Un délai entre infections et diagnostic important
Les délais entre infection et diagnostic (Figure 2) restent longs au niveau national, 3,3 ans en médiane, et dans certaines régions comme la Réunion (délai médian de 4,2 ans) et la Guyane (délai médian de 4 ans).
Une « épidémie cachée » qui se maintient
Le retard au diagnostic se traduit par l’existence et le maintien d’une « épidémie cachée », c’est-à-dire d’un nombre de personnes qui ignorent leur séropositivité. La répartition géographique des personnes ignorant leur séropositivité est similaire à la répartition géographique des nouvelles infections. Sur les 24800 personnes ignorant leur séropositivité pour le VIH à la fin de l’année 2013, plus de 50% vivaient dans trois régions (Figure 3 A): IDF (42%), PACA (6%) et Rhône-Alpes (6%). Rapporté au nombre de personnes vivant dans chaque région, le nombre de personnes ignorant leur séropositivité était le plus élevé en Guyane (66 pour 10000 habitants), en Guadeloupe (27 pour 10000), en Martinique (13 pour 10000) et en IDF (9 pour 10000) (Figure 3 B).
Deux populations principalement touchées
Cette étude permet également de préciser quelles sont les populations les plus affectées par le VIH dans chaque région française. En IDF, l’épidémie du VIH est concentrée chez les hommes ayant des relations sexuelles avec des hommes (HSH) et les personnes hétérosexuelles, femmes et hommes, nées en Afrique sub-saharienne. En PACA, ces sont les HSHHSH Homme ayant des rapports sexuels avec d'autres hommes. qui sont le plus touchés par le VIH, et l’augmentation du nombre de nouvelles infections dans cette région est essentiellement due à une augmentation du nombre de nouvelles infections chez les HSH résidant dans cette région. En Rhône-Alpes, ce sont les HSH et les femmes hétérosexuelles nées en Afrique subsaharienne qui sont le plus affectés par le VIH. En Guyane et en Guadeloupe, l’épidémie est principalement concentrée chez les femmes et hommes hétérosexuels nés en Amérique Latine ou en Haïti.

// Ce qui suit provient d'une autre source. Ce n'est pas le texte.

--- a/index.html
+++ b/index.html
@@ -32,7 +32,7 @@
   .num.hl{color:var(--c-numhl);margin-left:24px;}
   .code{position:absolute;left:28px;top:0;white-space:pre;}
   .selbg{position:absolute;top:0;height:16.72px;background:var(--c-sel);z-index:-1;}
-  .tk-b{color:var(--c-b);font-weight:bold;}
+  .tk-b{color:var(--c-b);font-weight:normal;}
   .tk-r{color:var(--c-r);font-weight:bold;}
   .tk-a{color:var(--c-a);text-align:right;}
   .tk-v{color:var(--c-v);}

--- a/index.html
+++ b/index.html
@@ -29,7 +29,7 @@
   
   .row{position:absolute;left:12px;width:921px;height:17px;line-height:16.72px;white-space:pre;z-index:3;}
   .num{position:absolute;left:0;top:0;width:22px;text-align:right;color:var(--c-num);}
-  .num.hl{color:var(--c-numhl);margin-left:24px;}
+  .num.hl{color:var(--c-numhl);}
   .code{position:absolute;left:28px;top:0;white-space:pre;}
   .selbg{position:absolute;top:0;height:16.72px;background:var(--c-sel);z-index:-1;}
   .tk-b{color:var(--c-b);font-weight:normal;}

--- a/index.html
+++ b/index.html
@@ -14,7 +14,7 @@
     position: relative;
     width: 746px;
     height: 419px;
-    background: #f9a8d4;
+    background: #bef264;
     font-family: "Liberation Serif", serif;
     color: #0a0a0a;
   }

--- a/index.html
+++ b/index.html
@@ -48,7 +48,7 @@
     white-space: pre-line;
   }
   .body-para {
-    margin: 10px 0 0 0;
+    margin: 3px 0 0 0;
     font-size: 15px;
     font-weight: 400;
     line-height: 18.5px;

Cette étude met donc en évidence une répartition géographique de l’épidémie très hétérogène, mais également une épidémie concentrée dans certaines régions, avec plus de 50% des nouvelles infections du VIH et des personnes ignorant leur séropositivité regroupées dans trois régions de la métropole (IDF, PACA et Rhône-Alpes) et des taux très élevés dans les départements français d’Amérique (Guyane, Guadeloupe et Martinique). Cette forte concentration de l’épidémie dans un nombre réduit de régions donne l’opportunité d’intensifier les programmes de prévention et de dépistage dans ces régions pour avoir un impact significatif sur la transmission du VIH en France.

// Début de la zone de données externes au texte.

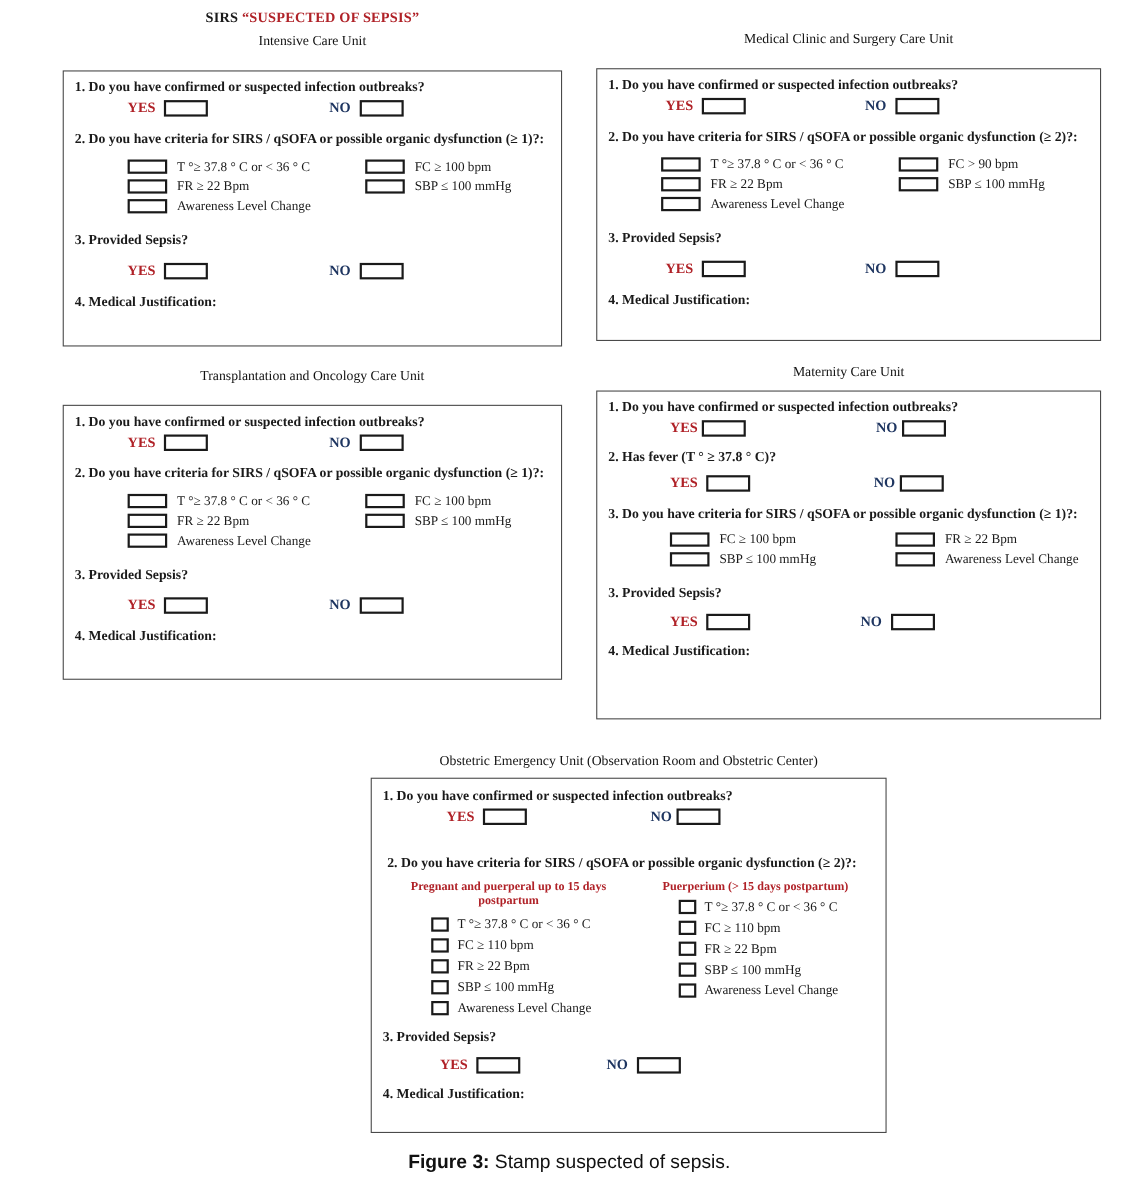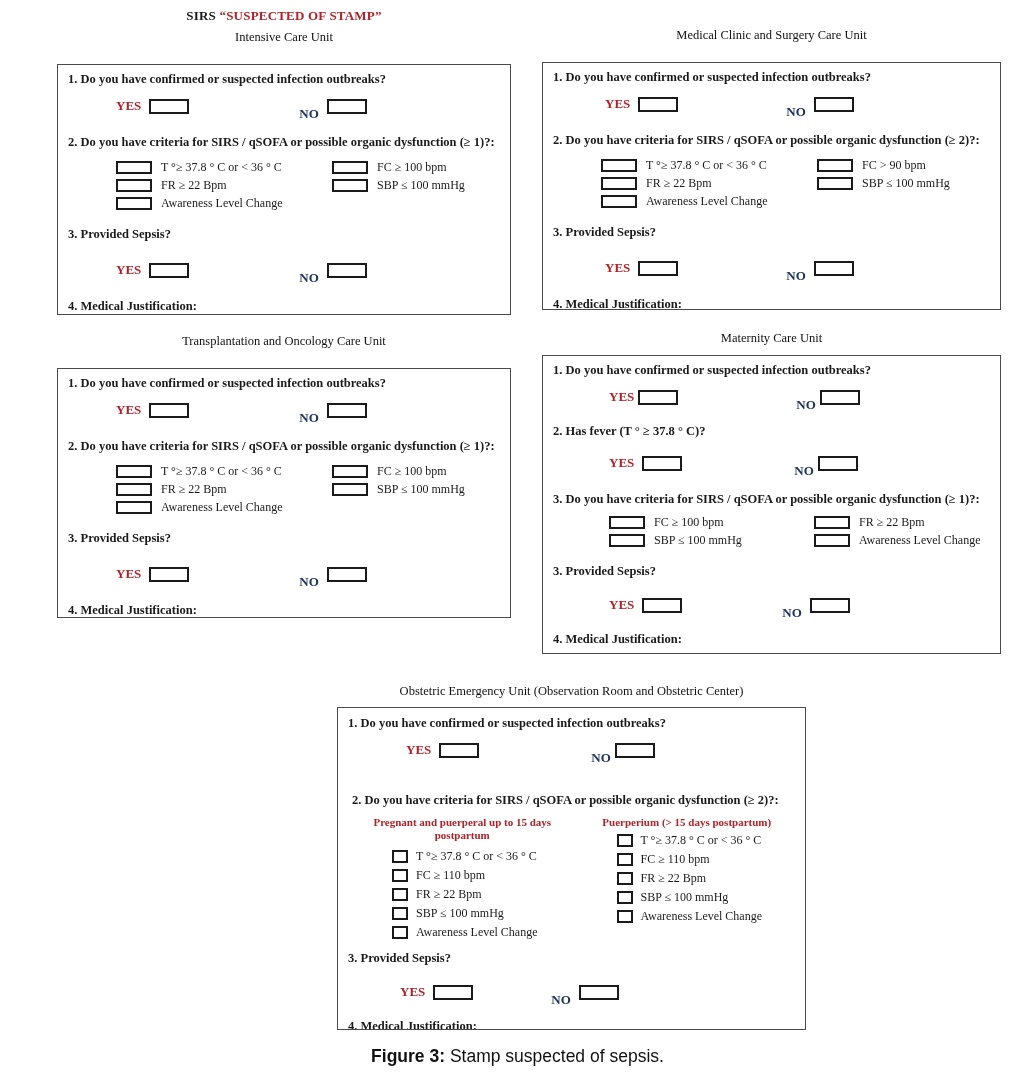--- a/index.html
+++ b/index.html
@@ -50,7 +50,7 @@
 <div id="page">
 
   <div class="abs stampline" style="left:57px; top:8px; width:454px;">
-    <span>SIRS </span><span class="stamp-red">“SUSPECTED OF STAMP”</span>
+    <span>SIRS </span><span class="stamp-red">“SUSPECTED OF SEPSIS”</span>
   </div>
 
   <div class="abs ptitle" style="left:57px; top:30px; width:454px;">Intensive Care Unit</div>

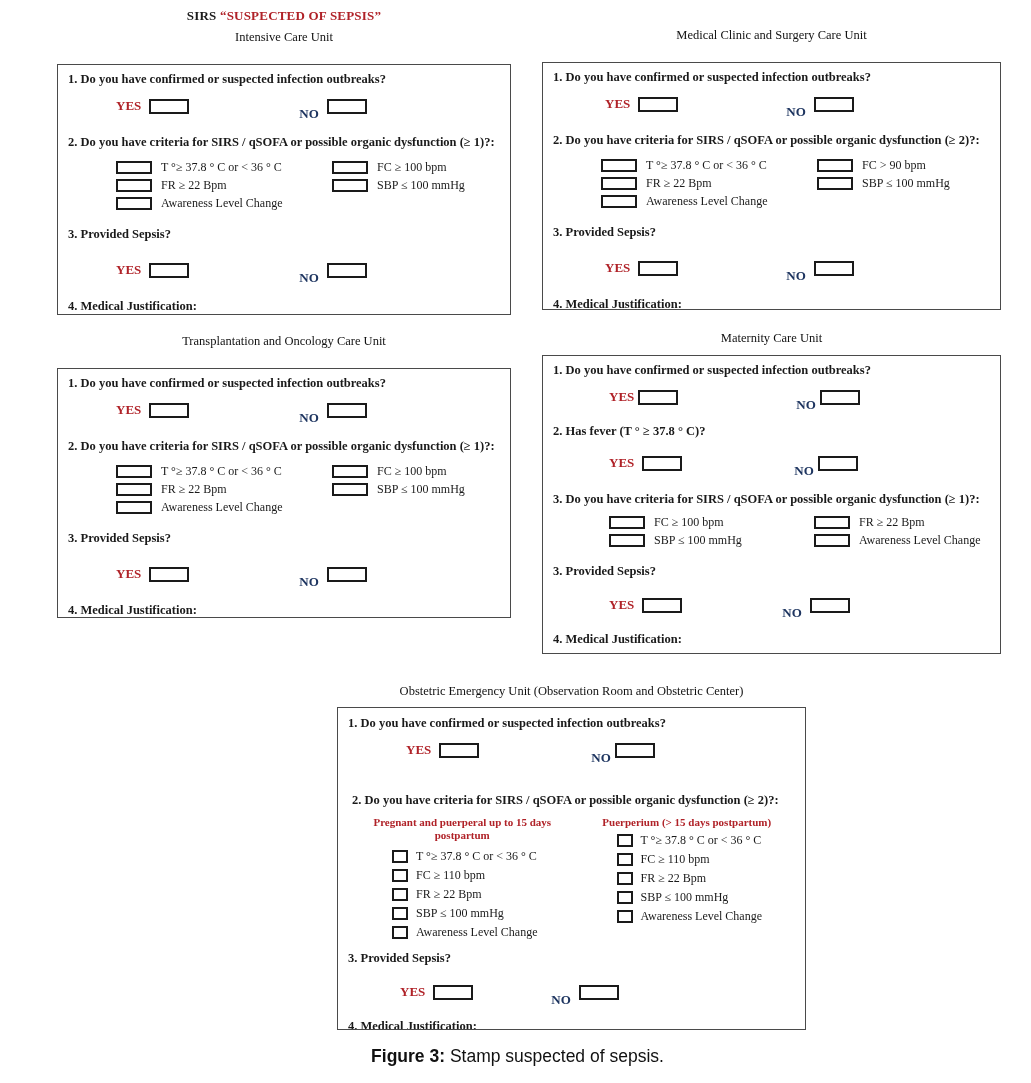--- a/index.html
+++ b/index.html
@@ -20,7 +20,7 @@
   .yn-group.tight { gap:4px; }
   .yn-label { font-weight:bold; font-size:13px; }
   .yes { color:#b02228; }
-  .no  { color:#1e3560;margin-top:16px; }
+  .no  { color:#1e3560; }
 
   .cb   { display:inline-block; width:40px; height:15px; border:2px solid #1a1a1a; background:#fff; }
   .cb-w { display:inline-block; width:36px; height:13px; border:2px solid #1a1a1a; background:#fff; }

C’est la première fois, en France, mais également au niveau international, que sont produites des estimations au niveau local pour les trois principaux indicateurs épidémiologiques permettant de suivre la progression de l’épidémie et l’accès au diagnostic du VIH. Ces estimations vont permettre d’adapter les réponses aux besoins spécifiques de chaque région, et dans chaque région auprès des populations les plus touchées par le VIH, et par la suite d’évaluer l’impact de ces réponses sur l’épidémie du VIH.

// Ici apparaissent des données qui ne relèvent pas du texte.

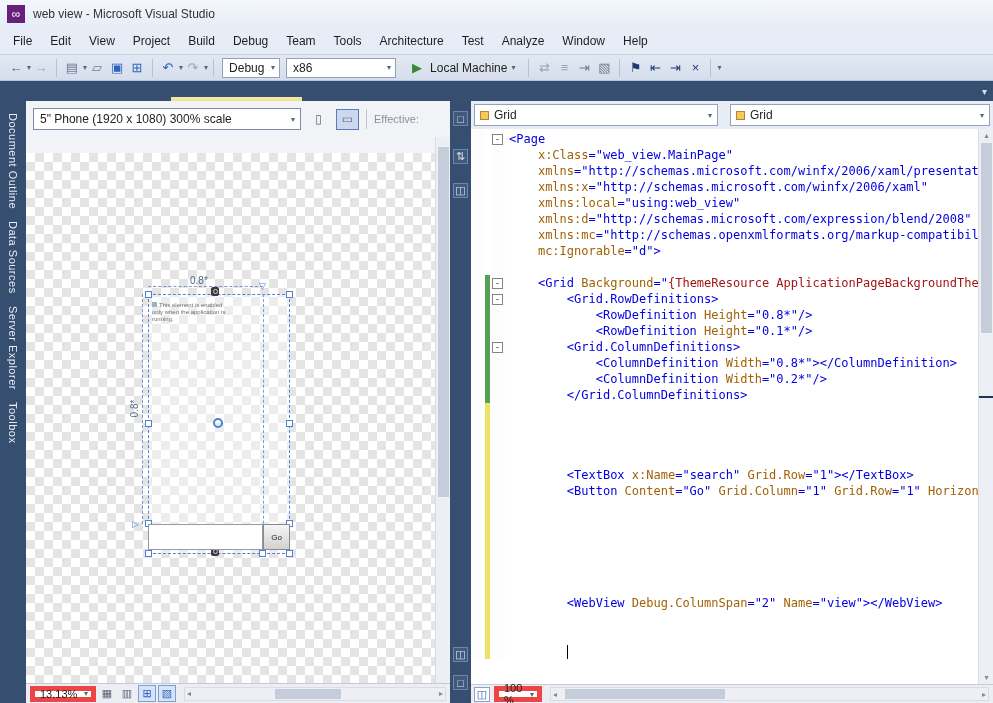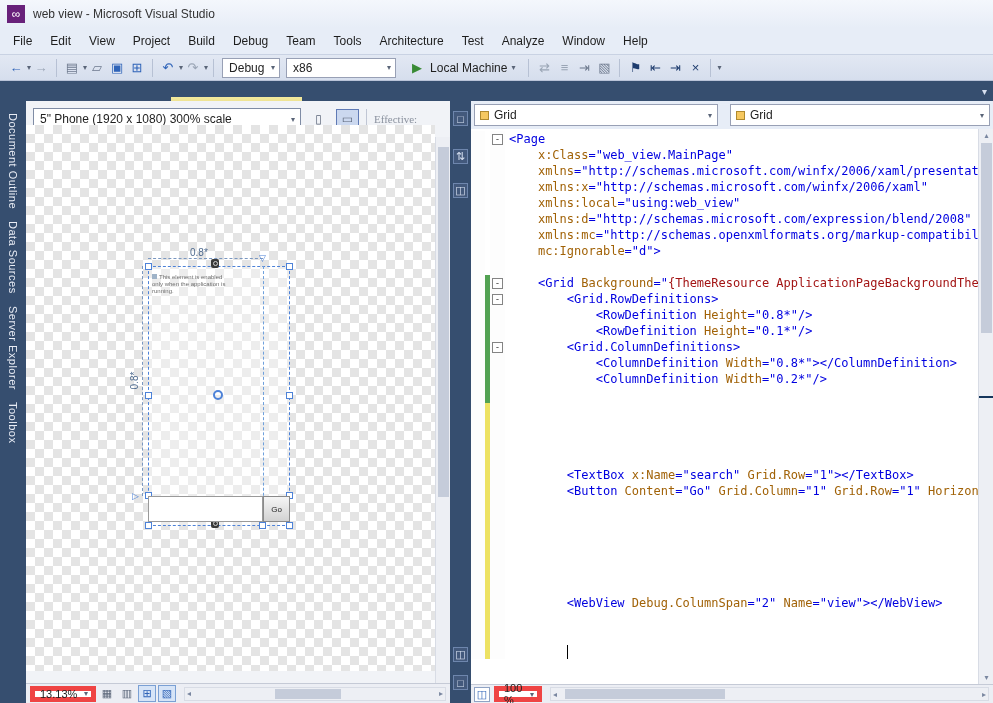--- a/index.html
+++ b/index.html
@@ -45,7 +45,7 @@
   .obtn { width:23px; height:21px; margin-left:6px; display:flex; align-items:center; justify-content:center; color:#5A6578; font-size:12px; border:1px solid transparent; }
   .obtn.sel { background:#CBD8EF; border:1px solid #5F7AB5; }
   .dsep { width:1px; height:20px; background:#C0C6D4; margin:0 7px; }
-  .effective { color:#8A919E; font-size:11px; white-space:nowrap;font-family:Liberation Serif, serif; }
+  .effective { color:#8A919E; font-size:11px; white-space:nowrap; }
   .canvas { position:absolute; left:0; top:24px; width:409px; height:546px; overflow:hidden;
     background-color:#fff;
     background-image:linear-gradient(45deg,#e4e4e4 25%,transparent 25%,transparent 75%,#e4e4e4 75%),

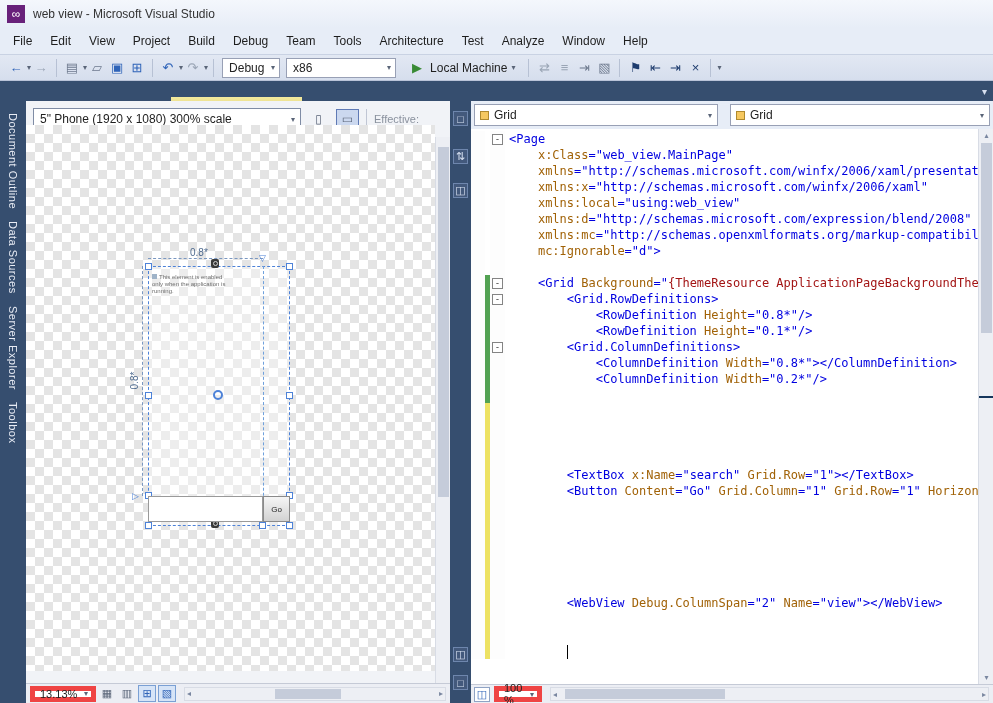--- a/index.html
+++ b/index.html
@@ -46,7 +46,7 @@
   .obtn.sel { background:#CBD8EF; border:1px solid #5F7AB5; }
   .dsep { width:1px; height:20px; background:#C0C6D4; margin:0 7px; }
   .effective { color:#8A919E; font-size:11px; white-space:nowrap; }
-  .canvas { position:absolute; left:0; top:24px; width:409px; height:546px; overflow:hidden;
+  .canvas { position:absolute; left:0; top:52px; width:409px; height:546px; overflow:hidden;
     background-color:#fff;
     background-image:linear-gradient(45deg,#e4e4e4 25%,transparent 25%,transparent 75%,#e4e4e4 75%),
                      linear-gradient(45deg,#e4e4e4 25%,transparent 25%,transparent 75%,#e4e4e4 75%);

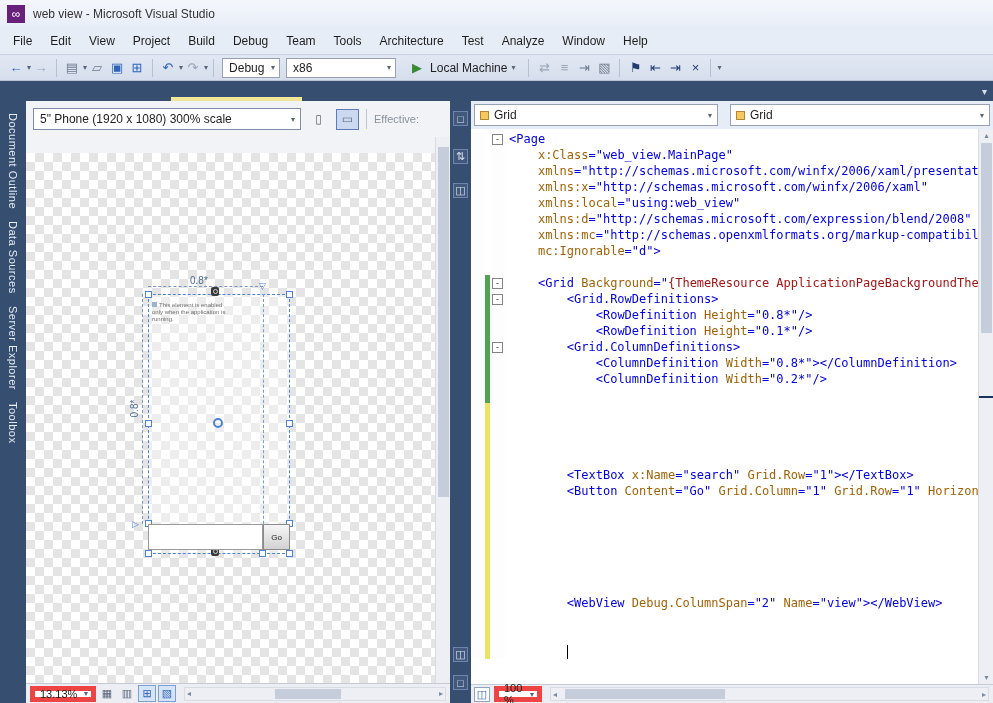--- a/index.html
+++ b/index.html
@@ -397,6 +397,7 @@
           <span class="ind"></span>
           <span class="bar g"></span>
           <span class="fold"></span>
+          <span class="ctext"><span class="w">        </span><span class="b">&lt;/Grid.ColumnDefinitions&gt;</span></span>
         </div>
         <div class="crow">
           <span class="ind"></span>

Cette étude est financée par l’ANRS et HIVERA, dans le cadre des projets INDIC et HERMETIC
Abstract
Marty L, Cazein F, Pillonel J, Costagliola D, Supervie V & the HERMETIC study group. Mapping the HIV epidemic to improve prevention and care: the case of France. 21th International AIDS Conference, Durban, South Africa, July 18-22, 2016. Abstract TUAC0203.